Performance issue with SDE solver #517

Open pierreguilmin opened 3 days ago

pierreguilmin commented 3 days ago


When solving the (trivial) SDE $d y_t = -y_t\ dt + 0.2\ dW_t$, the Diffrax Euler solver is ~200x slower than a naive for loop. Am I doing something wrong? The speed difference is consistent across various SDEs, solvers, time steps dt, and number of trajectories, and it appears to be specific to SDE solvers.

import diffrax as dx
import jax
import jax.numpy as jnp
from matplotlib import pyplot as plt

# === simulation parameters
key = jax.random.PRNGKey(42)
t0 = 0
t1 = 1
y0 = 1.0
ndt = 101
dt = (t1 - t0) / (ndt - 1)
drift = lambda t, y, args: -y
diffusion = lambda t, y, args: 0.2

# === diffrax euler
brownian_motion = dx.VirtualBrownianTree(t0, t1, tol=1e-3, shape=(), key=key)
solver = dx.Euler()
terms = dx.MultiTerm(dx.ODETerm(drift), dx.ControlTerm(diffusion, brownian_motion))
saveat = dx.SaveAt(ts=jnp.linspace(t0, t1, ndt))

def diffrax_simu():
    return dx.diffeqsolve(terms, solver, t0, t1, dt0=dt, y0=y0, saveat=saveat).ys

# === homemade euler
def homemade_simu():
    dWs = jnp.sqrt(dt) * jax.random.normal(key, (ndt,))

    def step(y, dW):
        dy = drift(None, y, None) * dt + diffusion(None, y, None) * dW
        return y + dy, y

    return jax.lax.scan(step, 1.0, dWs)[-1]

# === plot a single trajectory
y = diffrax_simu()
y = homemade_simu()

# === benchmark
%timeit diffrax_simu().block_until_ready()
%timeit homemade_simu().block_until_ready()
5.39 ms ± 261 μs per loop (mean ± std. dev. of 7 runs, 100 loops each)
19.7 μs ± 899 ns per loop (mean ± std. dev. of 7 runs, 100,000 loops each)
lockwo commented 3 days ago

I get them to be a lot closer by using UnsafeBrownianPath, which has less overhead than VBT. Diffrax is still a bit slower with this change on my machine, but the difference is smaller (and probably due to other overheads that diffrax does to enable more features).

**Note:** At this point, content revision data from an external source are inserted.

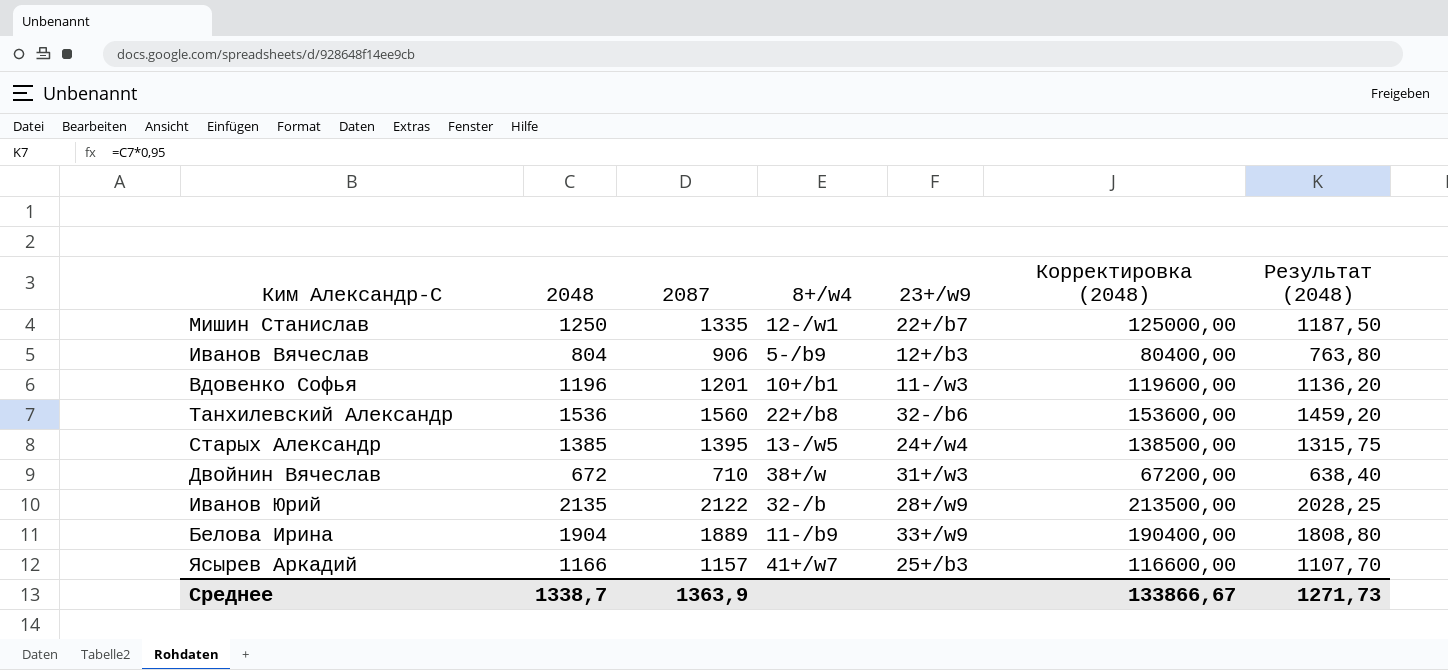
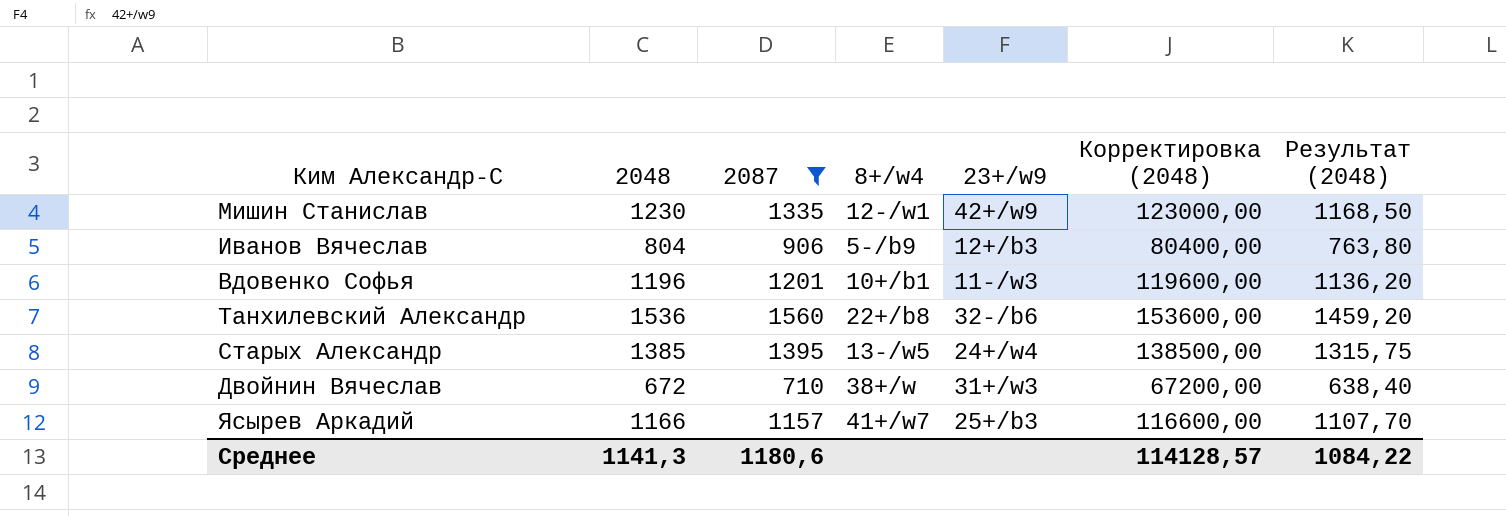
filter: none -> 2087 <= 1560
Мишин Станислав | 2048: 1250 -> 1230
Мишин Станислав | 23+/w9: 22+/b7 -> 42+/w9
Мишин Станислав | Корректировка (2048): 125000,00 -> 123000,00
Мишин Станислав | Результат (2048): 1187,50 -> 1168,50
Среднее | 2048: 1338,7 -> 1141,3
Среднее | 2087: 1363,9 -> 1180,6
Среднее | Корректировка (2048): 133866,67 -> 114128,57
Среднее | Результат (2048): 1271,73 -> 1084,22

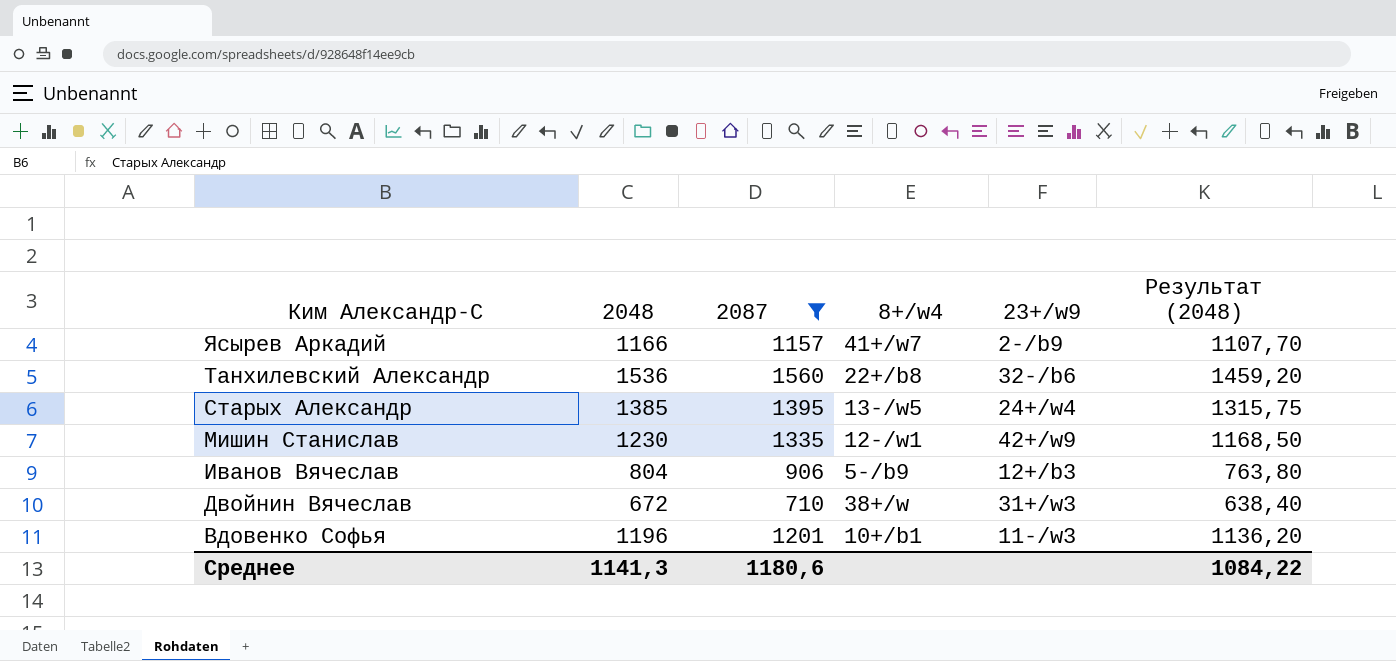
row order: none -> Ким Александр-С descending
column Корректировка (2048) | formula: [2048] * 100 -> none
Ясырев Аркадий | 23+/w9: 25+/b3 -> 2-/b9

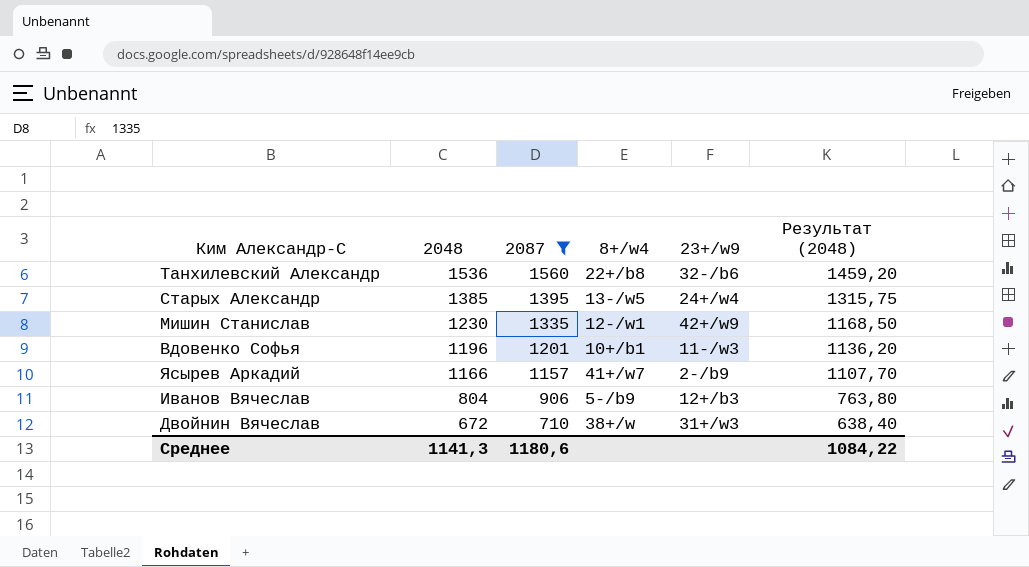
row order: Ким Александр-С descending -> 2048 descending

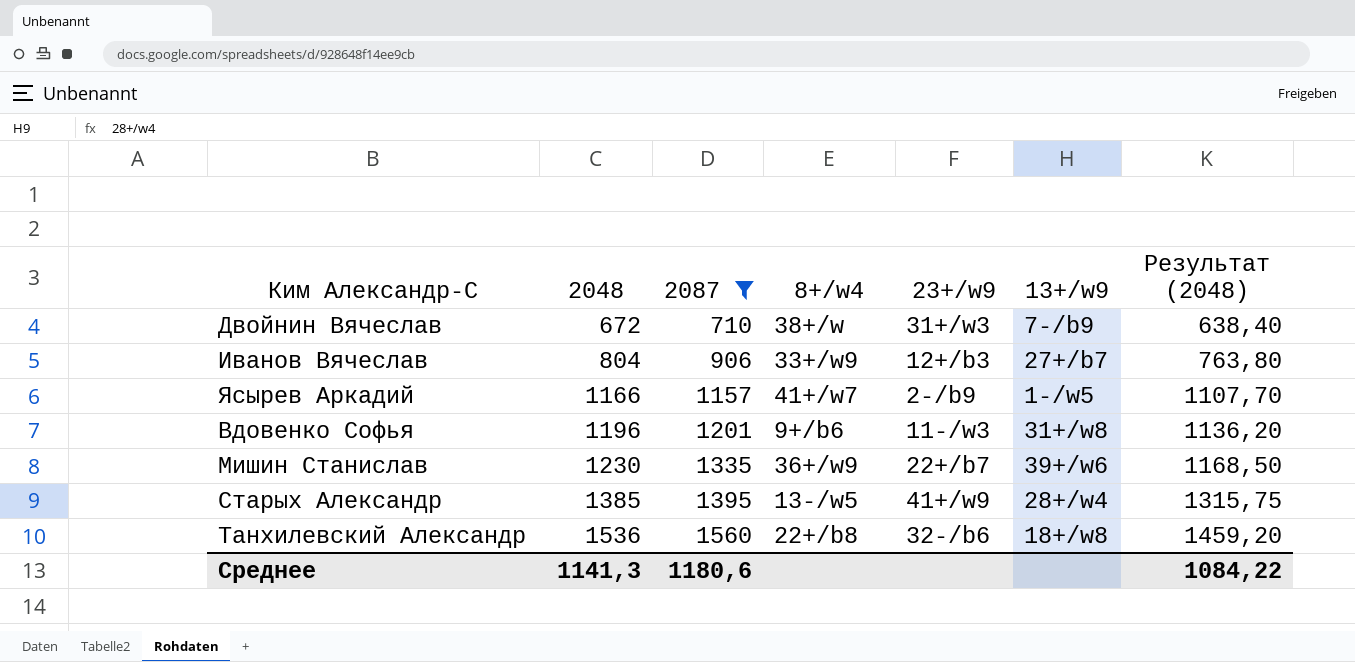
row order: 2048 descending -> 2048 ascending
column 13+/w9 | position: none -> 6
Иванов Вячеслав | 8+/w4: 5-/b9 -> 33+/w9
Вдовенко Софья | 8+/w4: 10+/b1 -> 9+/b6
Мишин Станислав | 8+/w4: 12-/w1 -> 36+/w9
Мишин Станислав | 23+/w9: 42+/w9 -> 22+/b7
Старых Александр | 23+/w9: 24+/w4 -> 41+/w9

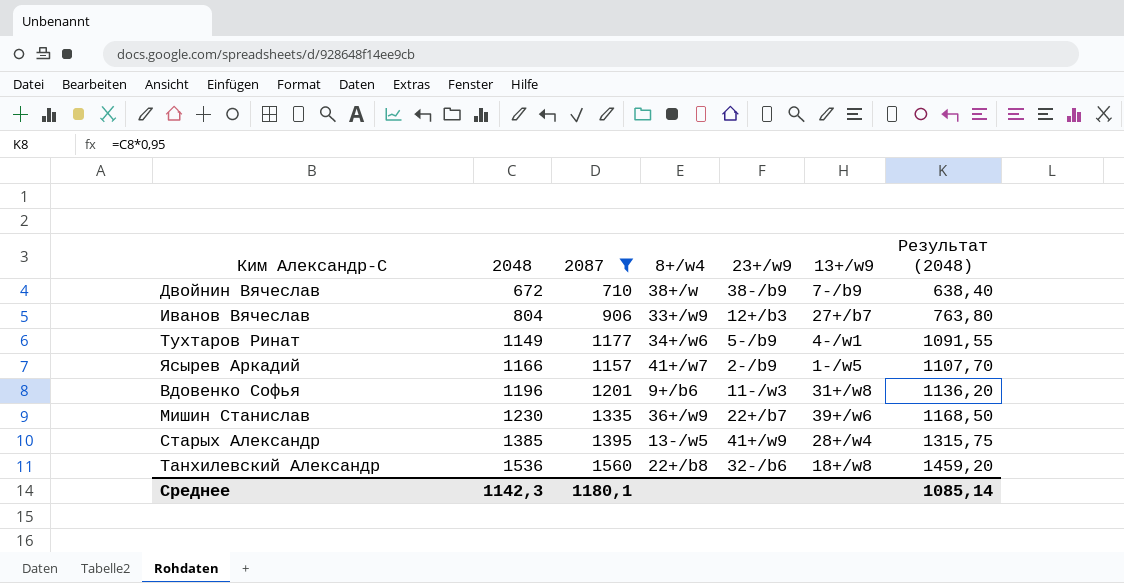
Двойнин Вячеслав | 23+/w9: 31+/w3 -> 38-/b9
row Тухтаров Ринат: none -> 1149 | 1177 | 34+/w6 | 5-/b9 | 4-/w1 | 1091,55
Среднее | 2048: 1141,3 -> 1142,3
Среднее | 2087: 1180,6 -> 1180,1
Среднее | Результат (2048): 1084,22 -> 1085,14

There's also some risky (but often useful) changes to UBP we've made internally that I've been meaning to put in the fork, so you can definitely do a fair amount with modifications to UBP (being able to get through all 3 stated requirements).

patrick-kidger commented 3 days ago

Yup, VBT is often the cause of poor SDE performance. Really we need some kind of LRU caching to make it behave properly, but that doesn't seem to be easy in JAX -- I'm pretty sure it'd require both a new primitive ('cached_call_p') and a new transform. That's a fairly advanced project for someone to take on!

In the meantime I recommend UBP as the go-to for these kinds of normal 'just solve an SDE' applications.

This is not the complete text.